Eventually I got to the next town.  Since I hadn’t paid attention to the mile marker at the start, I didn’t really have any concept of how far I had traveled.  But I was pretty sure it was more than 6 miles, and that most of it was uphill.  I cruised around downtown for a bit, looking for an ice cream place.  It seemed like there should be some reward for my work, and ice cream would have been perfect.  I remember years ago running with a friend and we’d stop at a little grocery store and buy one popcicle.  We’d split it and enjoy it all the way back home during our “cool down.”  I miss that.  Well, couldn’t find any ice cream store, so headed back.  And guess what?  It WAS mostly uphill coming out…so popped my gear up to 7 and started my flight downhill home.  🙂  Of course there were a few places that I was headed uphill again, but it was mostly downhill.  What a nice return!

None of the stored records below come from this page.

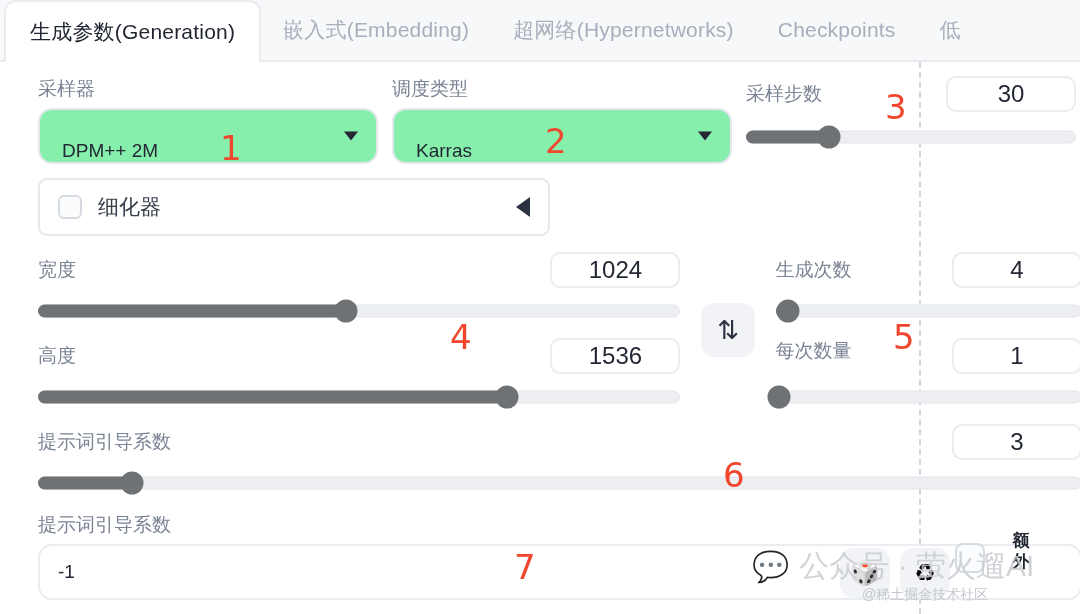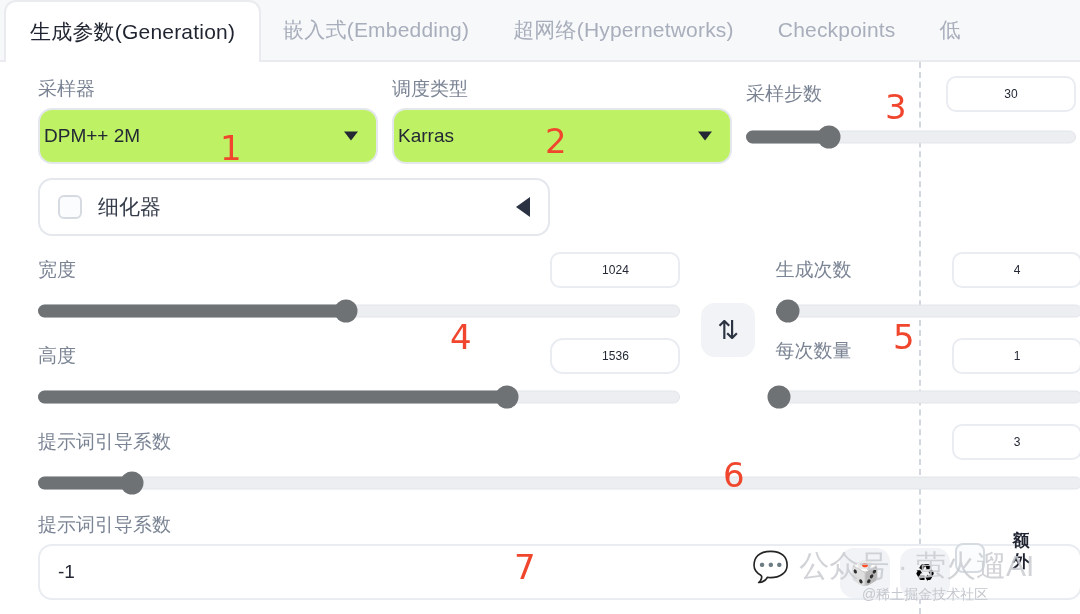--- a/index.html
+++ b/index.html
@@ -99,7 +99,7 @@
     border-radius: 10px;
     background: #fff;
     display: flex; align-items: center; justify-content: center;
-    font-size: 12px; color: #232834;
+    font-size: 24px; color: #232834;
   }
 
   

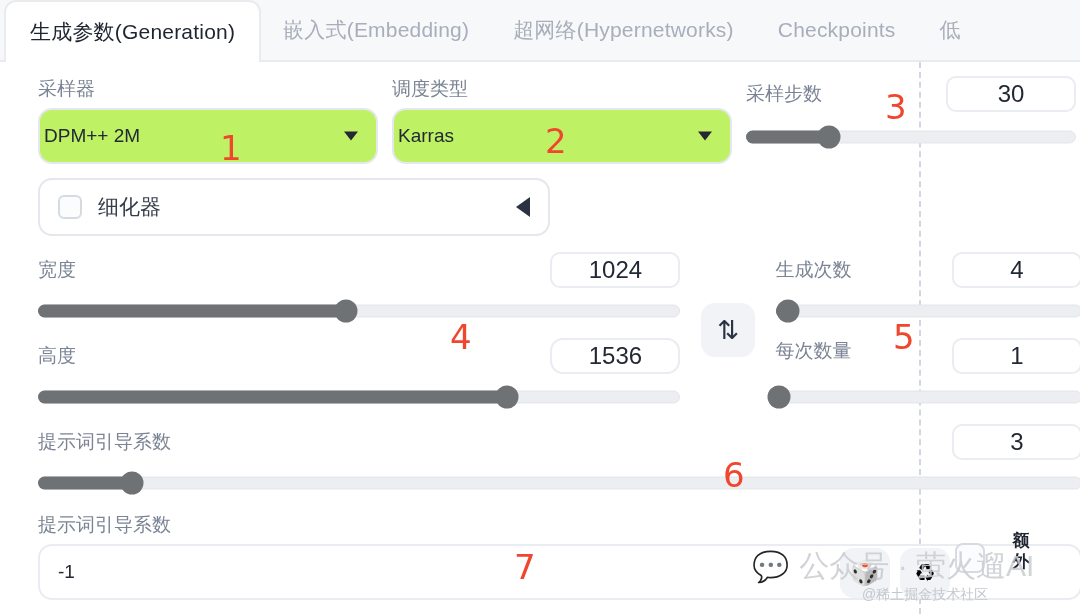--- a/index.html
+++ b/index.html
@@ -75,9 +75,9 @@
     height: 56px;
     border: 2px solid #e4e7ec;
     border-radius: 14px;
-    background: #bef264;
-    display: flex; align-items: center;
-    padding: 0 4px;
+    background: #86efac;
+    display: flex; align-items: flex-end;
+    padding: 0 22px;
     position: relative;
   }
   .select .val {

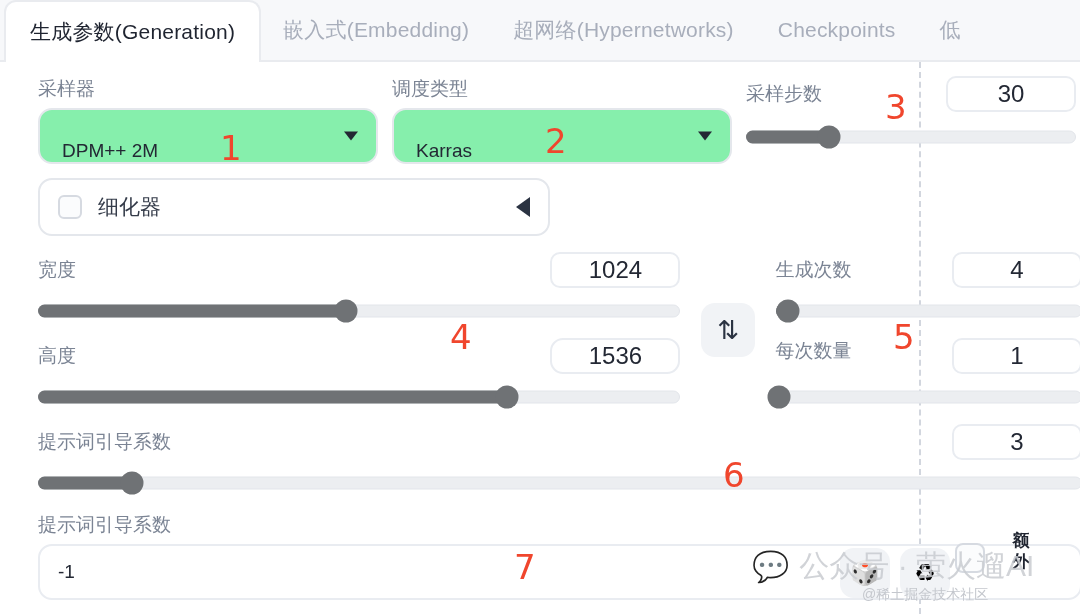--- a/index.html
+++ b/index.html
@@ -283,7 +283,7 @@
     </div>
 
     <div class="acc-row">
-      <div class="acc" style="width:512px;">
+      <div class="acc" style="width:512px;border-radius:9px;">
         <span class="cb"></span>
         <span class="acc-label">细化器</span>
         <span class="tri-left"></span>

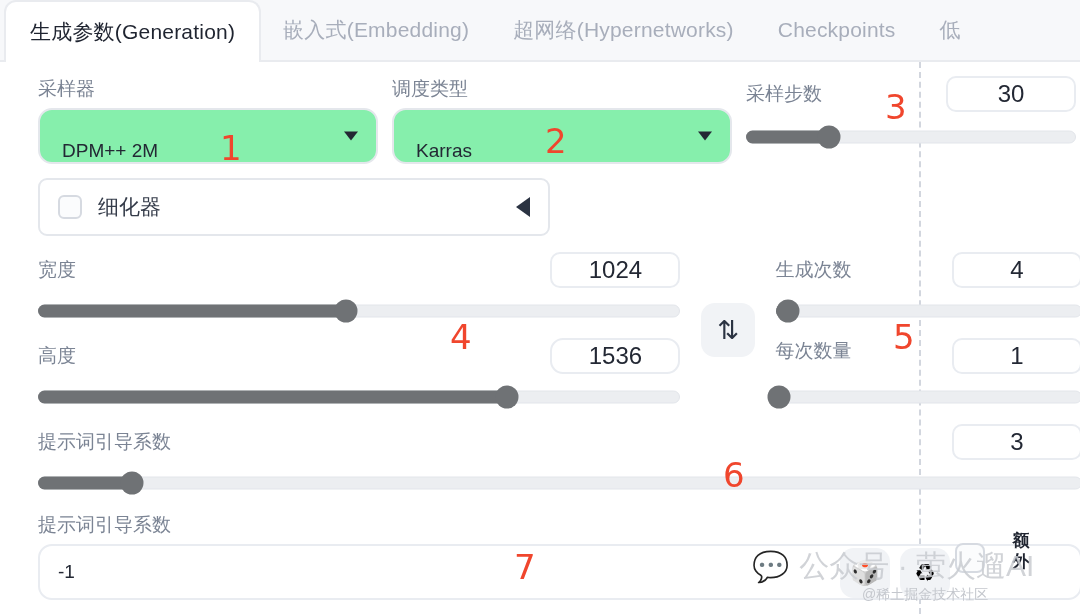--- a/index.html
+++ b/index.html
@@ -309,7 +309,7 @@
         <div style="margin-top:16px;">
           <div style="display:flex;align-items:center;justify-content:space-between;">
             <div class="lbl">高度</div>
-            <div class="numbox" style="width:130px;border-radius:13px;">1536</div>
+            <div class="numbox" style="width:130px;">1536</div>
           </div>
           <div class="slider" style="margin-top:12px;">
             <div class="track"></div>

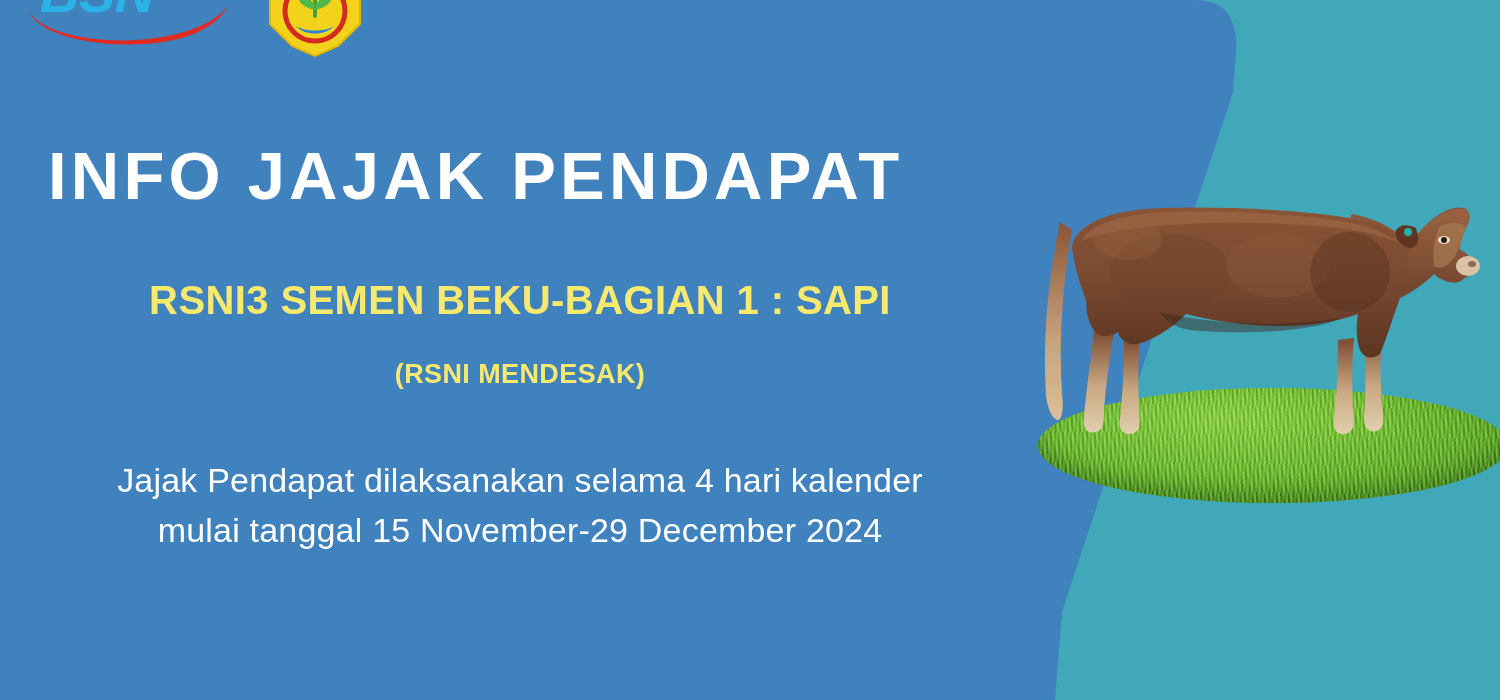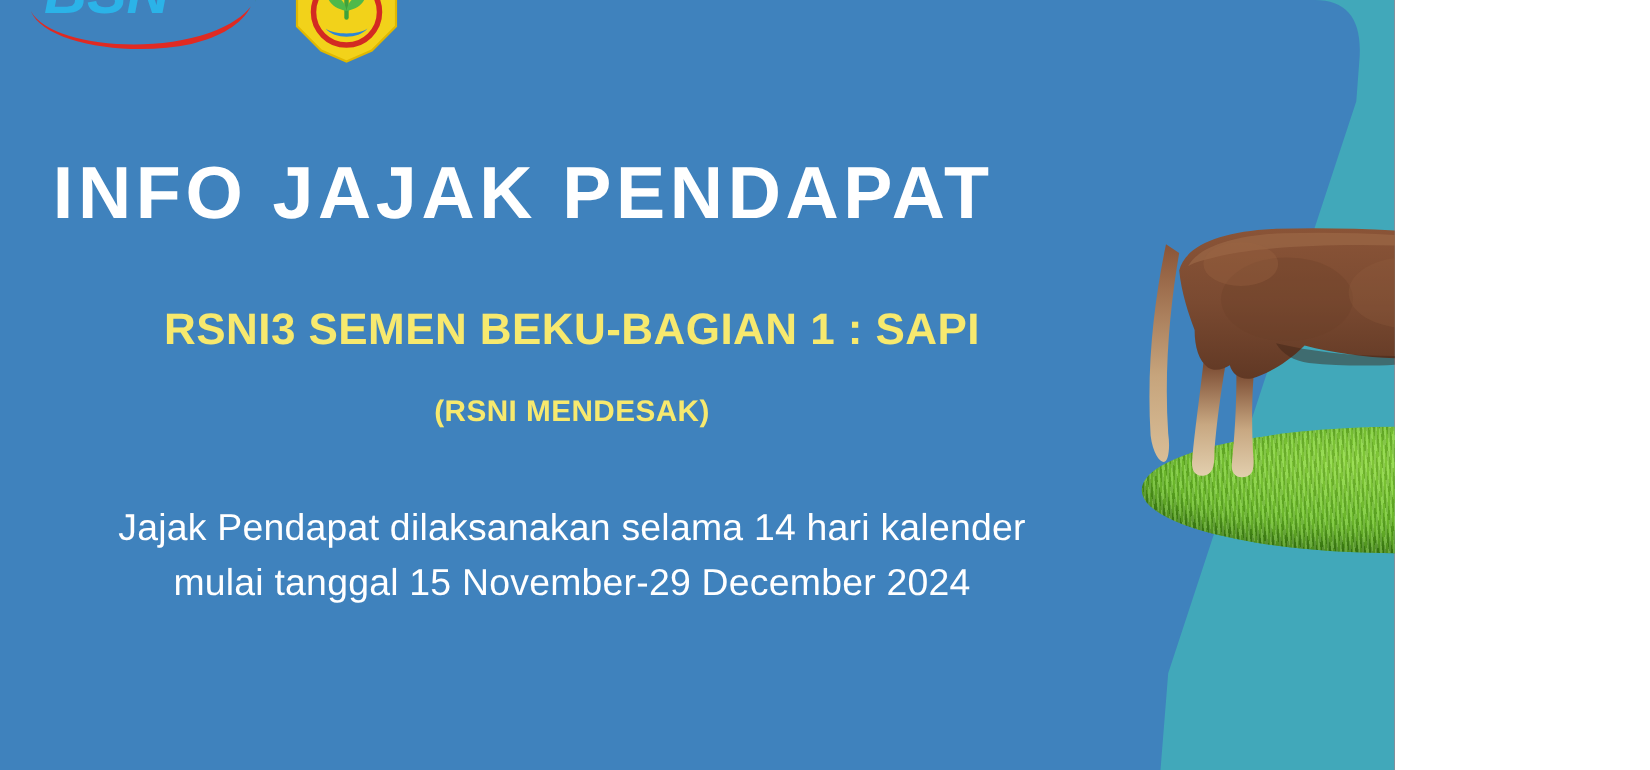--- a/index.html
+++ b/index.html
@@ -9,11 +9,11 @@
   }
   #poster {
     position: relative;
-    width: 1268px;
+    width: 1500px;
     height: 700px;
     overflow: hidden;
     font-family: "Liberation Sans", sans-serif;
-    background: #ef4444;
+    background: #0369a1;
   }
 
   

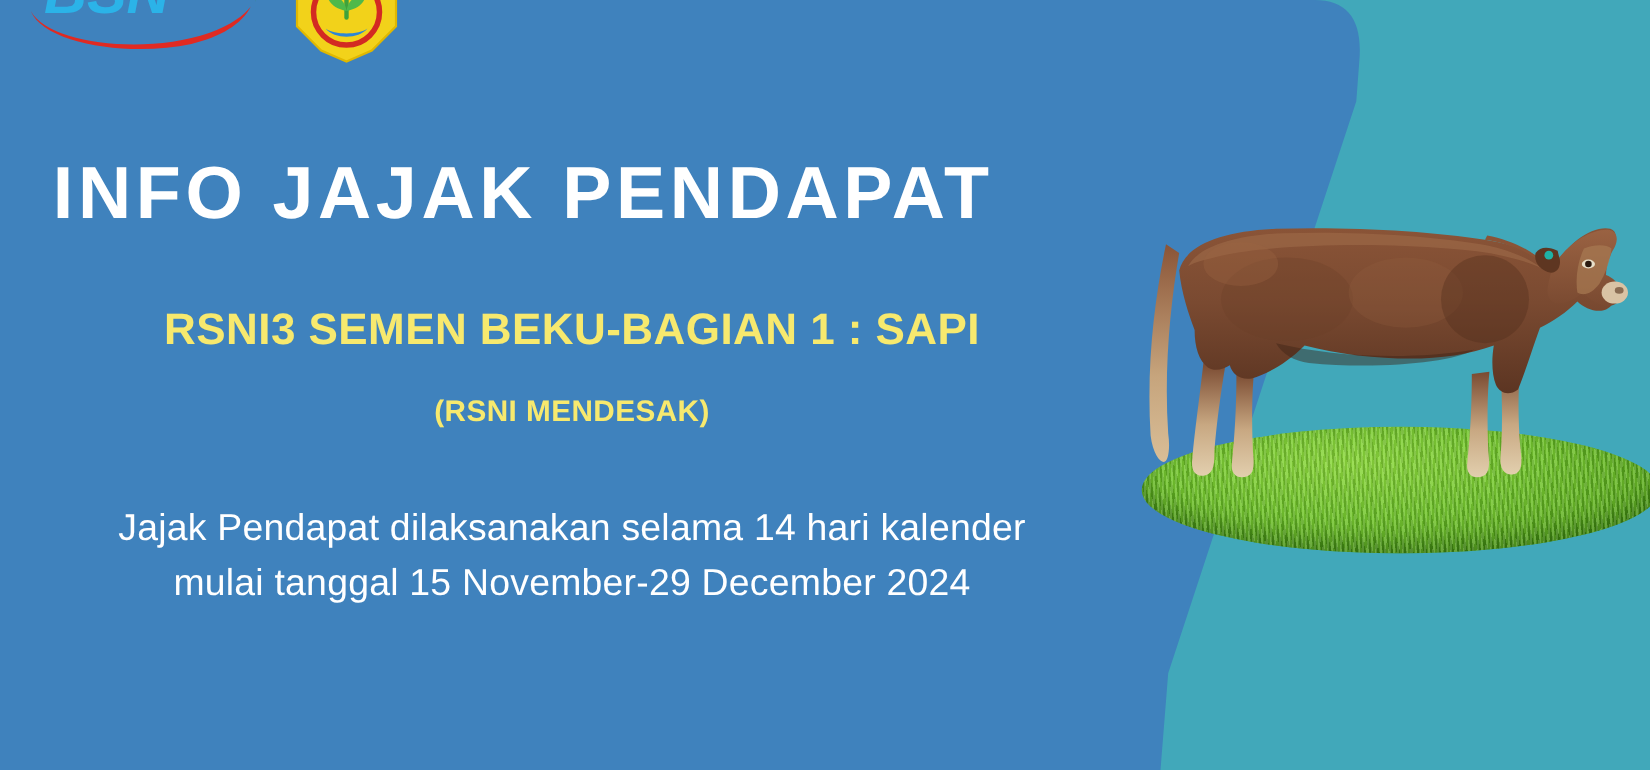--- a/index.html
+++ b/index.html
@@ -201,7 +201,7 @@
     </div>
 
     <div class="body-wrap">
-      <div class="body-line">Jajak Pendapat dilaksanakan selama 14 hari kalender</div>
+      <div class="body-line">Jajak Pendapat dilaksanakan selama 4 hari kalender</div>
       <div class="body-line">mulai tanggal 15 November-29 December 2024</div>
     </div>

When I got back to where I had parked I did the math based on the mile marker at the other end and the mile marker at the parking lot.  8.9 miles.  Times 2.  Hmmm… no wonder my hands were numb, my butt was sore, and my sciatic nerve was acting up again.  Probably should have ridden a few shorter trips prior.  All in all though a fun trip.

Lessons learned:

1.  Wear the right clothes.

2.  Take some food, I was starving!

3.  Check out the map before you leave home.

4.  Don’t wait three years to go on another bike trip.